Há também a proximidade das previsões legais quanto aos atos que não estão diretamente relacionados a benefício entregue a uma pessoa, mas ainda assim prejudica a coletividade por lesar, indiretamente, o patrimônio público. Para ilustrar esse tipo de ilícito, tem-se a conduta de “frustrar licitação”, ou seja, realizar qualquer tipo de combinação ou ajuste para que determinada empresa ganhe uma licitação pública, muitas vezes fazendo com que o ente público contrate por valores acima dos praticados no mercado. Essa conduta lesiva está descrita tanto no artigo 10, inciso VIII, da Lei de Improbidade, quanto no artigo 5º, inciso IV, da Lei Anticorrupção.
No tocante às sanções previstas na Lei de Improbidade, destaca-se que, com a nova redação dada ao artigo 3º, §1º (5), as pessoas físicas ligadas às pessoas jurídicas de direito privado (“PJDP"), não responderão pelo eventual ato praticado pela PJDP, salvo se, comprovadamente, houver participação e benefícios diretos, sendo que nestes casos, as pessoas físicas responderão no limite de suas participações.

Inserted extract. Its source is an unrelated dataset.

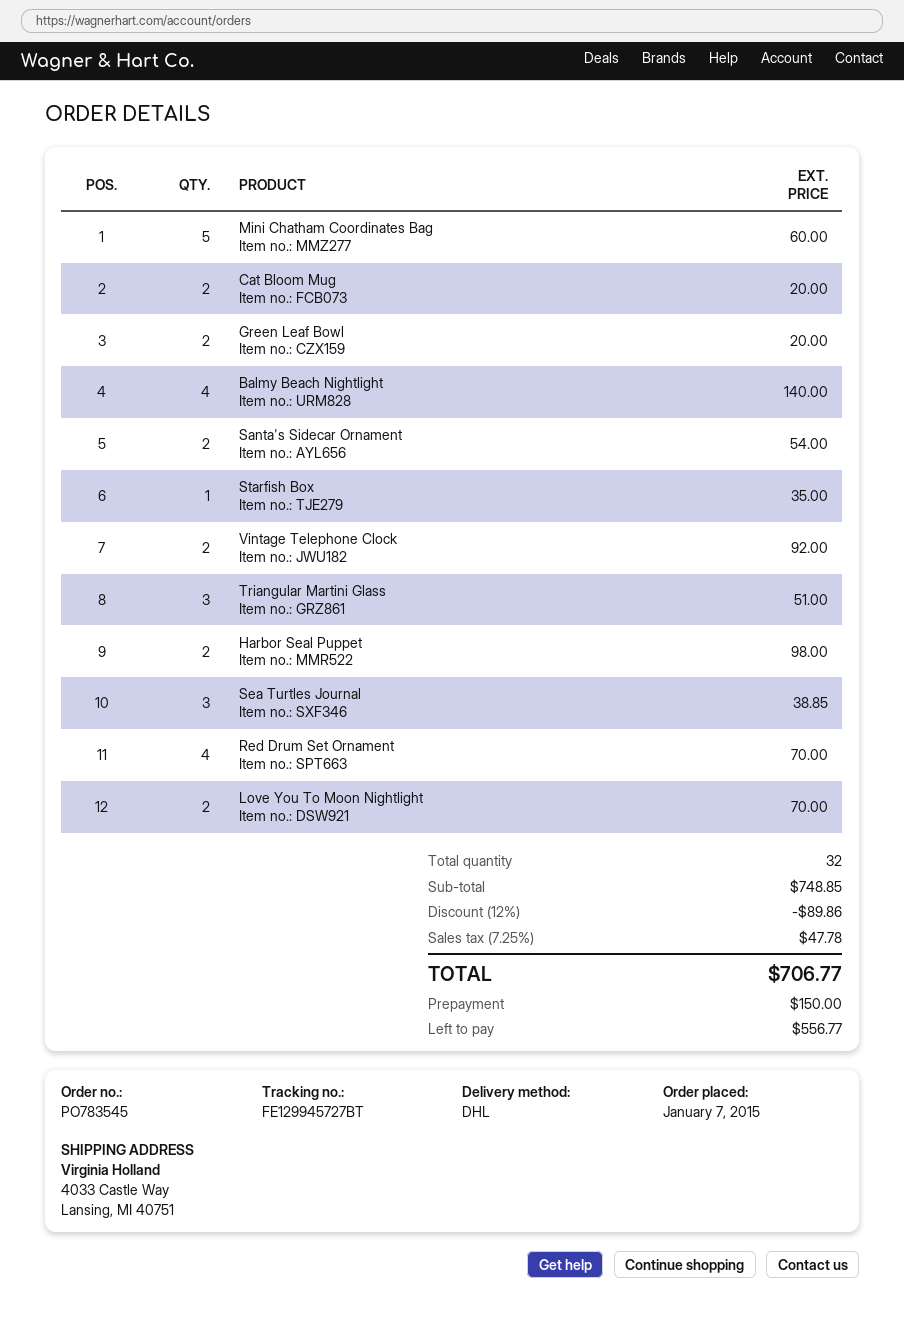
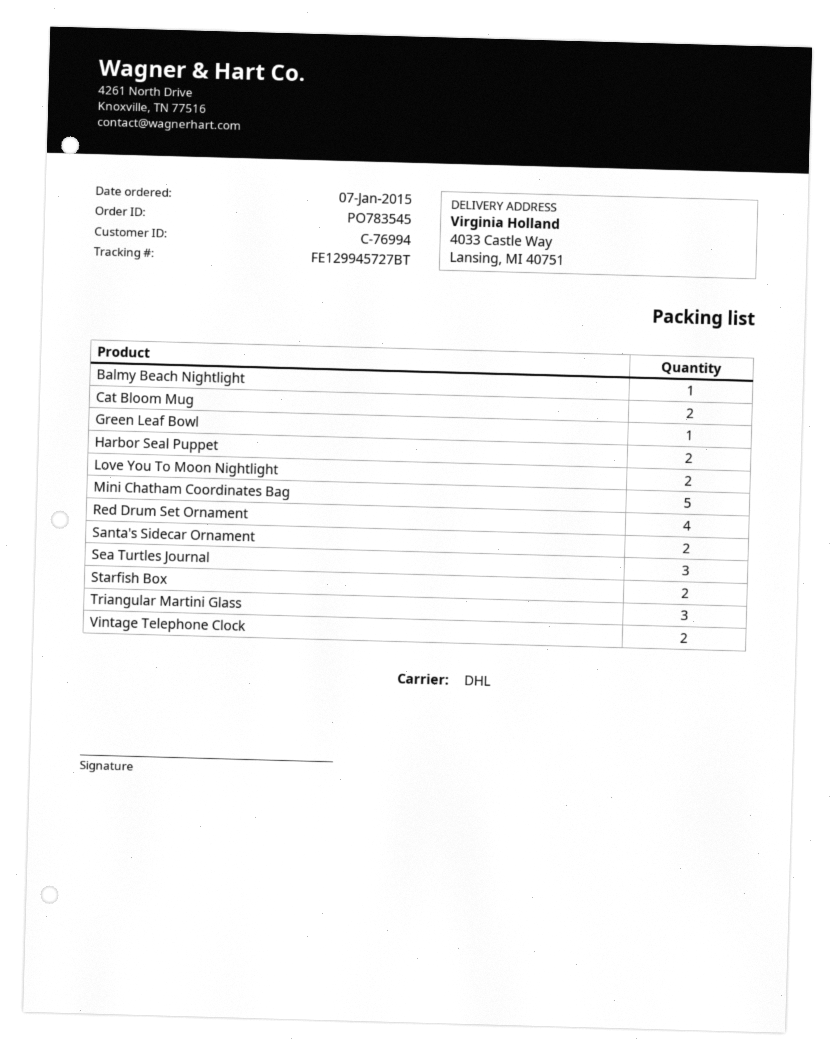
Green Leaf Bowl: 2 -> 1
Balmy Beach Nightlight: 4 -> 1
Starfish Box: 1 -> 2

As sanções previstas para os atos lesivos também estão presentes nas duas Leis. Na Lei de Improbidade, o artigo 12 cuida do tema, enquanto na Lei Anticorrupção, o assunto é subdivido em dois grupos: as sanções para responsabilização administrativa, presentes no artigo 6º, e as sanções para responsabilização judicial, presentes no artigo 19.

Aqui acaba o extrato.